Dealing with the problem of aging is becoming fashionable. A dozen years ago, the search for a "pill against old age" was limited to theoretical developments and experiments on animals, and now some of the candidates for "pills" are sneaking up on the second or third phases of clinical trials. Since the beginning of the decade, the number of such trials has doubled, and the budget for startups to develop new methods of dealing with aging has increased eightfold. But as we get closer to the enemy, its outlines blur more and more. Surprisingly, the longer we study old age, the worse we can determine what it is.
Borderline difficulties
Whatever article on gerontology you open today, it begins with the words "aging is …". Such a beginning may seem strange: why explain seemingly obvious things?
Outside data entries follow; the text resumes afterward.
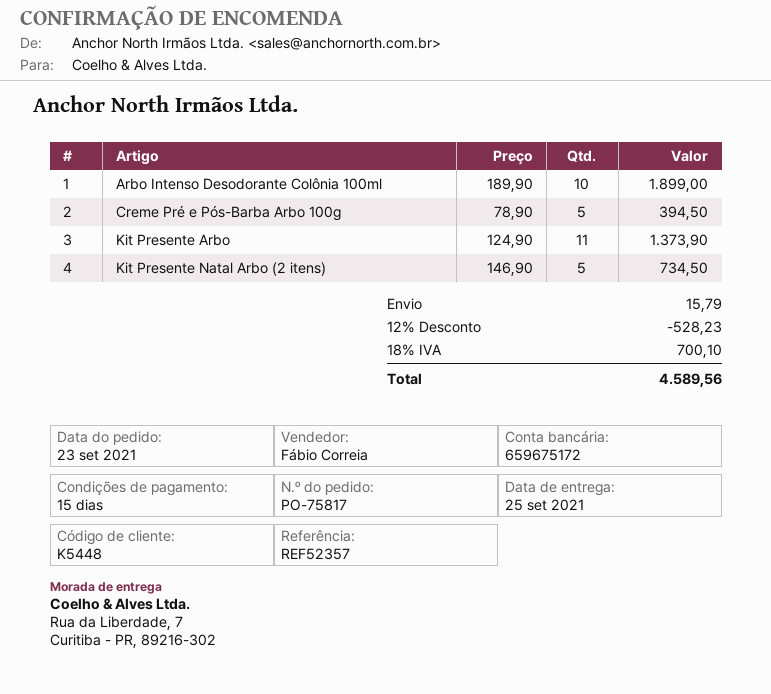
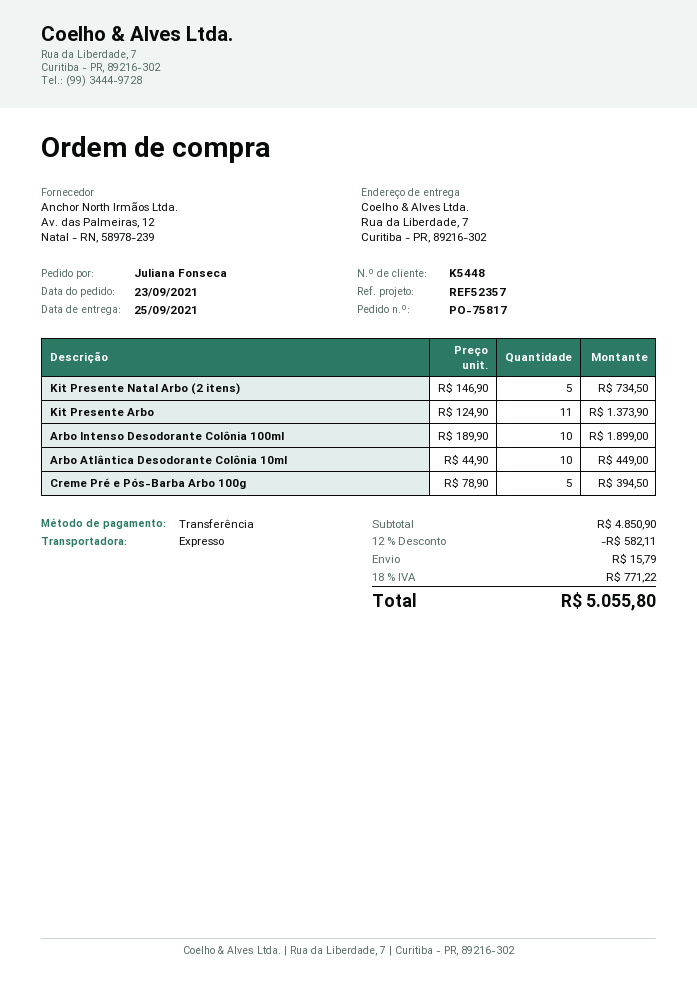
Arbo Atlântica Desodorante Colônia 10ml: none -> 10 x 44.90 = 449.00
discount: 12% = 528.23 -> 12% = 582.11
tax: 18% = 700.10 -> 18% = 771.22
total: 4589.56 -> 5055.80

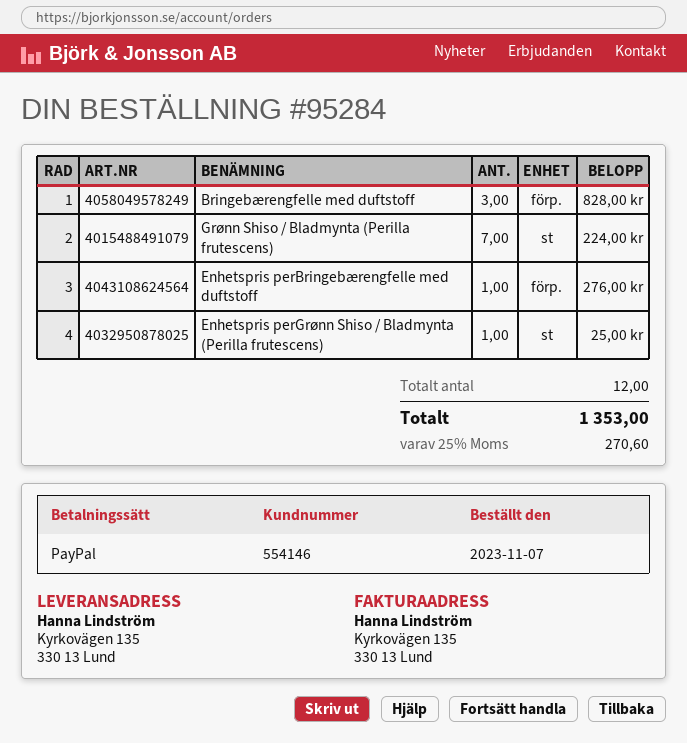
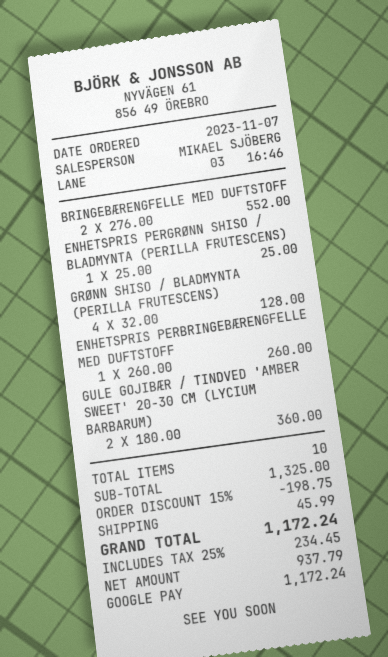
payment method: PayPal -> Google Pay
Bringebærengfelle med duftstoff: 3 for 828.00 -> 2 for 552.00
Grønn Shiso / Bladmynta (Perilla frutescens): 7 for 224.00 -> 4 for 128.00
Enhetspris perBringebærengfelle med duftstoff: 1 for 276.00 -> 1 for 260.00
GULE GOJIBÆR / TINDVED 'AMBER SWEET' 20-30 CM (LYCIUM BARBARUM): none -> 2 for 360.00
total quantity: 12 -> 10
discount: none -> 15% = 198.75
shipping: none -> 45.99
tax: 25% = 270.60 -> 25% = 234.45
total: 1353.00 -> 1172.24

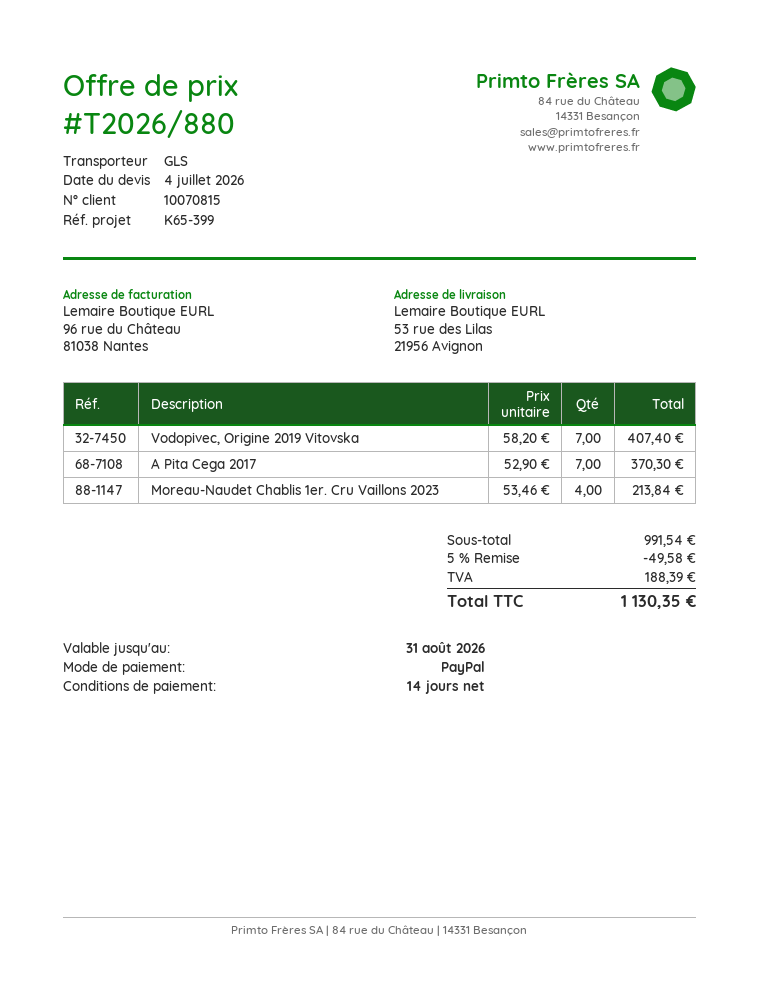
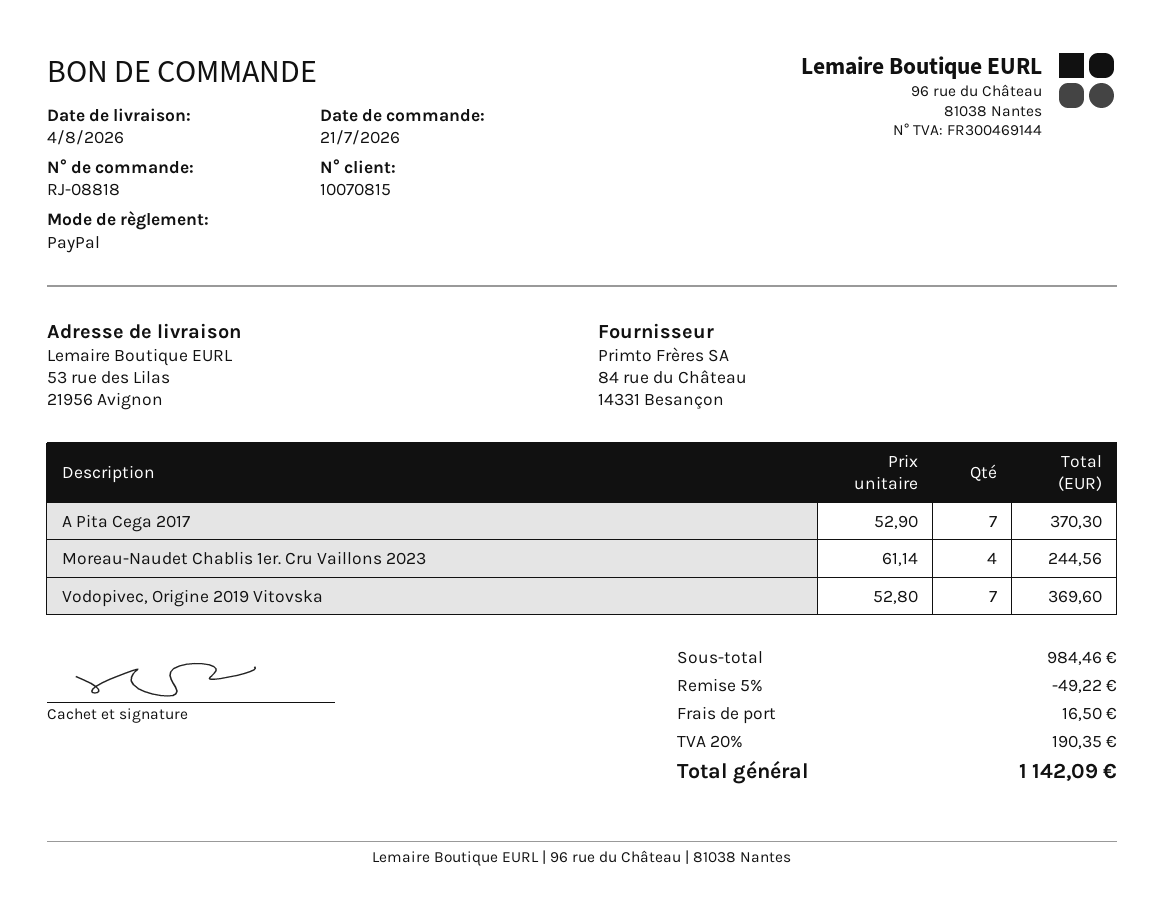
Vodopivec, Origine 2019 Vitovska: 7 x 58.20 = 407.40 -> 7 x 52.80 = 369.60
Moreau-Naudet Chablis 1er. Cru Vaillons 2023: 4 x 53.46 = 213.84 -> 4 x 61.14 = 244.56
subtotal: 991.54 -> 984.46
discount: 5% = 49.58 -> 5% = 49.22
shipping: none -> 16.50
tax: 188.39 -> 190.35
total: 1130.35 -> 1142.09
However, if you look closely, it turns out that among the many similar definitions, there are quite few coinciding ones. Therefore, the authors of the articles are reinsured and from the very beginning explain in detail what exactly they are going to study, measure or win.
The fact is that the intuitive definition of aging, which each of us uses in everyday life, is completely inapplicable in an experiment.
Let's imagine that we decided to find a cure for “old age”. It is logical to assume that the desired medicine should help to ensure that young people do not grow old, that is, do not turn into old people. Therefore, it is necessary to draw up a protocol for the laboratory assistant, who will track whether old people appeared among the subjects or not.
Let's say we have collected an approximate sketch of the old man, as we see him: this person, most likely, walks poorly and is often sick, gray-haired and hunched over, with wrinkles and no teeth, forgets a lot and is not able to reproduce.
But even if we worked carefully and prescribed the number of wrinkles that the subject must develop and the teeth that he must lose in order to be considered old, our laboratory assistant will inevitably have difficulties. What about those who have lost their teeth, but retained the perfect posture? And with those who have turned gray or bald at the age of 30?
The problem awaiting our hapless laboratory assistant is not caused by the fact that he or we have not done enough to define old age. There are two more important circumstances that make the appearance of such a criterion unlikely.
First, aging, like development, of which it is a continuation, is a gradual process. No change in it occurs at once: teeth fall out in turn, physical strength decreases gradually.
Even the ability to reproduce, which, it would seem, can be measured according to the principle "is / no", does not disappear overnight. Therefore, there is no clear boundary between old age and youth.
Second, the elderly are a very diverse group. Whatever parameter we undertake to measure, be it the strength of the grip of the hand, the concentration of some substances in the blood or a set of microbes in the intestine, the spread in it among the elderly members of the population will be no less, if not more, than among the young.

With age, the spread in the values of physiological parameters only grows, as can be seen from the example of the concentration of thyroid hormones in the blood of the elderly and centenarians.
And this has its own logic: used cars of the same model are less alike than a fresh batch from the assembly line. Over a long life, the human body manages to break and repair individual parts so many times that it accumulates a unique set of molecular and tissue "scars", on which it depends on how strongly one or another of its organs over time.
That is why the average value, or "norm", which we could calculate for the elderly, is unlikely to be indicative and will allow us to reliably distinguish them from the young.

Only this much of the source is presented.